= Sarah Hart (musician) =

American songwriter and musician

Sarah Hart is an American musician and songwriter in Nashville, Tennessee.

== Life and education ==
Originally from Lancaster, Ohio, Hart graduated with a degree in music theory and contemporary composition from The Ohio State University.

Hart resides in Nashville, Tennessee with her husband and two daughters. Hart is the biological daughter of folk musician Oz Bach. She works as a singer-songwriter writing with a focus on Contemporary Christian music and hymns. She has composed music recorded by artists including Amy Grant ("Better Than a Hallelujah",) Celtic Woman, Matt Maher (Flesh and Bone) and The Newsboys. Hart's hymns are published by Oregon Catholic Press.

Hart and Ben Glover co-wrote the song "All I've Ever Needed" by AJ Michalka from the Grace Unplugged soundtrack. Hart's song "All These Things" (Hart, Scott Dente, Ken Lewis) was featured on Dark Desires.

In October 2013, Hart performed for Pope Francis in St. Peter's Square at the World Meeting of Families in Rome.
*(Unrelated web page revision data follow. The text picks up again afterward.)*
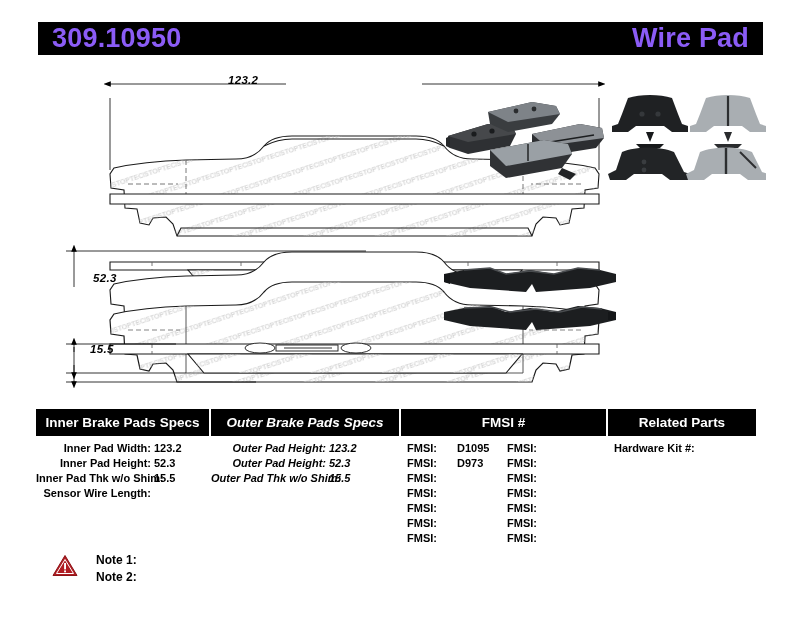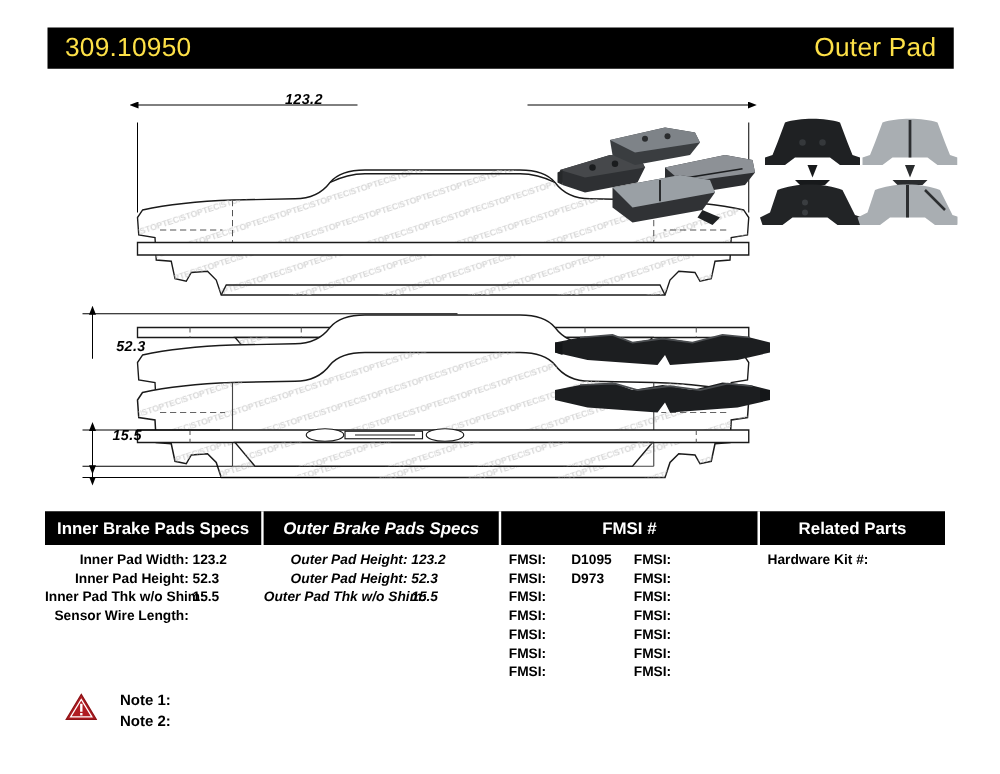--- a/index.html
+++ b/index.html
@@ -20,23 +20,23 @@
     position: absolute;
     left: 38px; top: 22px;
     width: 725px; height: 33px;
     background: #000;
     display: flex;
     align-items: center;
     justify-content: space-between;
     padding: 0 14px;
   }
   #header-bar .htext {
-    color: #fde047;
-    font-size: 21px;
-    font-weight: normal;
+    color: #8b5cf6;
+    font-size: 27px;
+    font-weight: bold;
     letter-spacing: 0.2px;
     white-space: nowrap;
   }
 
   
   #drawing-area {
     position: absolute;
     left: 36px; top: 62px;
     width: 727px; height: 330px;
   }
@@ -149,21 +149,21 @@
     font-weight: bold;
     line-height: 17px;
     white-space: nowrap;
   }
 </style>
 </head>
 <body>
 
 <div id="header-bar">
   <span class="htext">309.10950</span>
-  <span class="htext">Outer Pad</span>
+  <span class="htext">Wire Pad</span>
 </div>
 
 <div id="drawing-area">
 
   <svg class="svg-box" width="727" height="330" viewBox="0 0 727 330">
     <defs>
       <pattern id="wm" width="34" height="22" patternUnits="userSpaceOnUse" patternTransform="rotate(-18)">
         <text x="0" y="11" font-family="Liberation Sans, sans-serif" font-size="7" font-weight="bold" fill="#c9c9c9">STOPTECH</text>
       </pattern>
       <marker id="arrL" markerWidth="9" markerHeight="7" refX="8" refY="3.5" orient="auto">

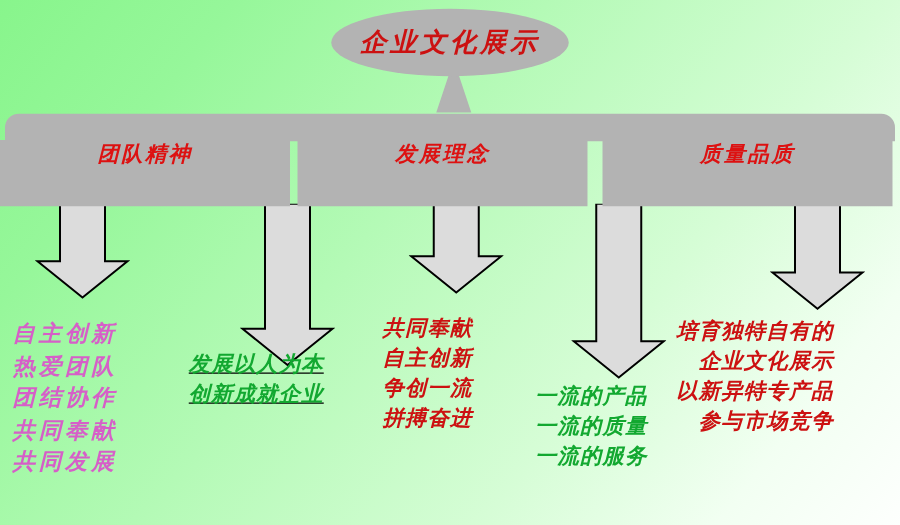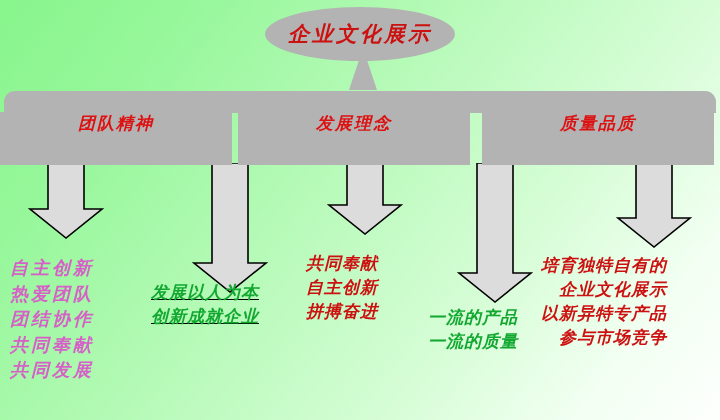--- a/index.html
+++ b/index.html
@@ -192,26 +192,28 @@
   </div>
 
   <div class="text-col col-green" style="left:151px; top:280px;text-decoration:underline;">
     <div class="line">发展以人为本</div>
     <div class="line">创新成就企业</div>
   </div>
 
   <div class="text-col col-red" style="left:306px; top:251px;">
     <div class="line">共同奉献</div>
     <div class="line">自主创新</div>
+    <div class="line">争创一流</div>
     <div class="line">拼搏奋进</div>
   </div>
 
   <div class="text-col col-green" style="left:428px; top:305px;">
     <div class="line">一流的产品</div>
     <div class="line">一流的质量</div>
+    <div class="line">一流的服务</div>
   </div>
 
   <div class="text-col col-red" style="left:541px; top:253px; text-align:right;">
     <div class="line">培育独特自有的</div>
     <div class="line">企业文化展示</div>
     <div class="line">以新异特专产品</div>
     <div class="line">参与市场竞争</div>
   </div>
 
 </div>

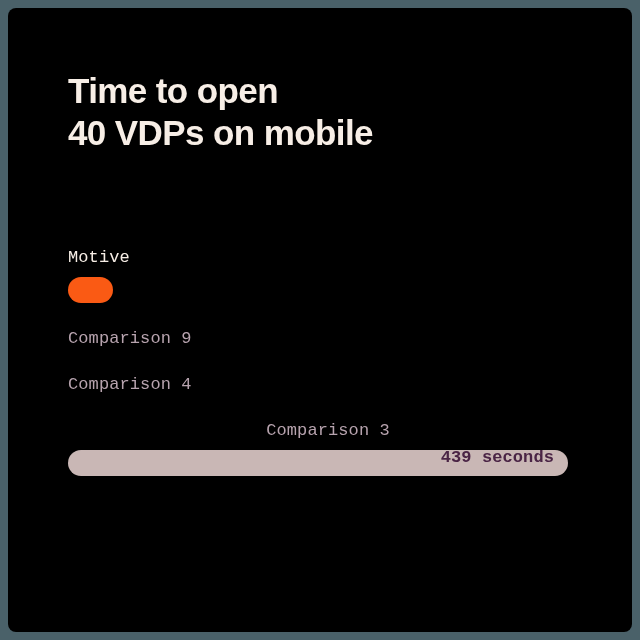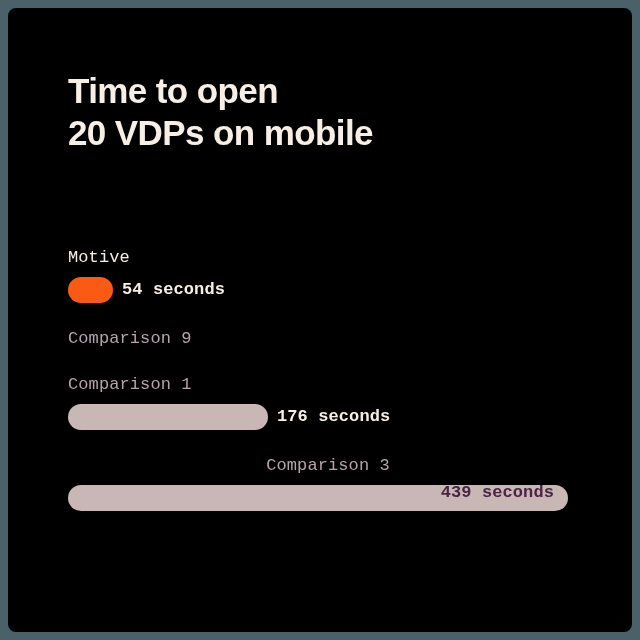--- a/index.html
+++ b/index.html
@@ -114,43 +114,38 @@
     letter-spacing: 0.1px;
   }
 </style>
 </head>
 <body>
 
 <div class="card">
 
   <div class="title">
     <span class="title-line">Time to open</span>
-    <span class="title-line">20 VDPs on mobile</span>
+    <span class="title-line">40 VDPs on mobile</span>
   </div>
 
   <div class="chart">
 
     <div class="bar-group">
       <div class="series-label highlight">Motive</div>
       <div class="bar-row">
         <div class="bar accent" style="width:45px"></div>
-        <div class="value-outside">54 seconds</div>
       </div>
     </div>
 
     <div class="bar-group">
       <div class="series-label">Comparison 9</div>
     </div>
 
     <div class="bar-group">
-      <div class="series-label">Comparison 1</div>
-      <div class="bar-row">
-        <div class="bar" style="width:200px"></div>
-        <div class="value-outside">176 seconds</div>
-      </div>
+      <div class="series-label">Comparison 4</div>
     </div>
 
     <div class="bar-group">
       <div class="series-label">Comparison 3</div>
       <div class="bar-row">
         <div class="bar" style="width:500px">
           <span class="value-inside">439 seconds</span>
         </div>
       </div>
     </div>

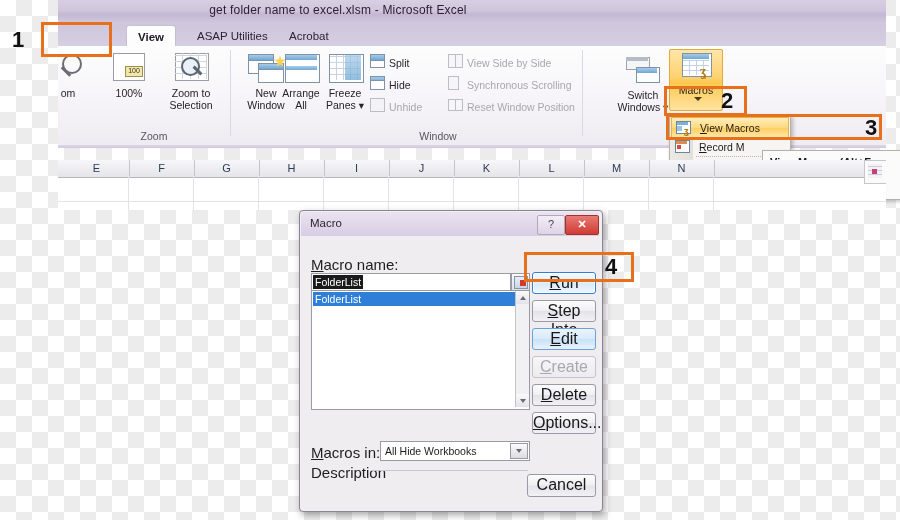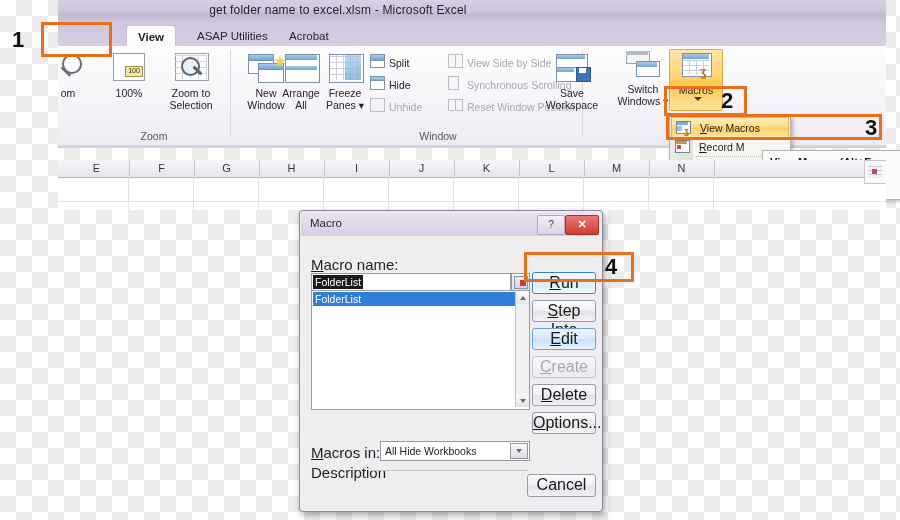--- a/index.html
+++ b/index.html
@@ -309,36 +309,22 @@
     </div>
     <div class="smitem dis" style="left:390px;top:52px;">
       <span class="si">
         <span class="ic" style="left:0;top:1px;width:6px;height:10px;border:1px solid #bdbdc4;background:#f6f6f8;"></span>
         <span class="ic" style="left:7px;top:1px;width:6px;height:10px;border:1px solid #bdbdc4;background:#f6f6f8;"></span>
       </span><span>Reset Window Position</span>
     </div>
 
     <div class="grp-sep" style="left:524px;"></div>
 
-    <div class="bigbtn" style="left:478px;top:6px;width:72px;">
-      <div class="bi">
-        <div class="ic bd win-w" style="left:20px;top:2px;width:30px;height:12px;"></div>
-        <div class="ic win-blue" style="left:21px;top:3px;width:28px;height:4px;"></div>
-        <div class="ic bd win-w" style="left:20px;top:15px;width:19px;height:13px;"></div>
-        <div class="ic win-blue" style="left:21px;top:16px;width:17px;height:4px;"></div>
-        <div class="ic" style="left:40px;top:15px;width:13px;height:13px;background:#3f74b5;border:1px solid #2d5a92;"></div>
-        <div class="ic" style="left:43px;top:16px;width:7px;height:5px;background:#ffffff;"></div>
-      </div>
-      <div class="bl">
-        <span>Save</span><br>
-        <span>Workspace</span>
-      </div>
-    </div>
-
-    <div class="bigbtn" style="left:550px;top:2px;width:70px;">
+
+    <div class="bigbtn" style="left:550px;top:8px;width:70px;">
       <div class="bi">
         <div class="ic" style="left:18px;top:3px;width:22px;height:11px;border:1px solid #9aa3ac;background:#f4f5f7;"></div>
         <div class="ic" style="left:18px;top:3px;width:22px;height:4px;background:#b4bcc6;"></div>
         <div class="ic bd win-w" style="left:28px;top:13px;width:22px;height:14px;"></div>
         <div class="ic win-blue" style="left:29px;top:14px;width:20px;height:5px;"></div>
       </div>
       <div class="bl">
         <span>Switch</span><br>
         <span>Windows</span><span>&nbsp;▾</span>
       </div>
In 2024 Sarah Hart was legally adopted by her stepfather.

== Discography ==
Source:

- Obvious (2001)
- Into These Rooms (2004)
- Road to Ohio (2008)
- Saint Song (2009)
- The Give and Keep (2010)
- This Winter's Eve (2011)
- Above Earth's Lamentations (2013)
- Til the Song is Sung (2016)
- Sacrament (2018)
- Choose Christ 2020: The Mass of St. Mary Magdalene (2019)
- Let Us All Rejoice (2020)
- Goodbye Jane (2024)
- All The Earth Alive Rejoicing (2024)
- Mass of the Child Christ (2025)

== Awards ==
Hart was nominated for a 2011 Grammy Award for Best Gospel Song and was the BMI Winner (Christian Song of the Year "Better Than a Hallelujah"), a Production Music Association Mark Award and 2020 Winner for Best Vocal Track for the song ("This Moment").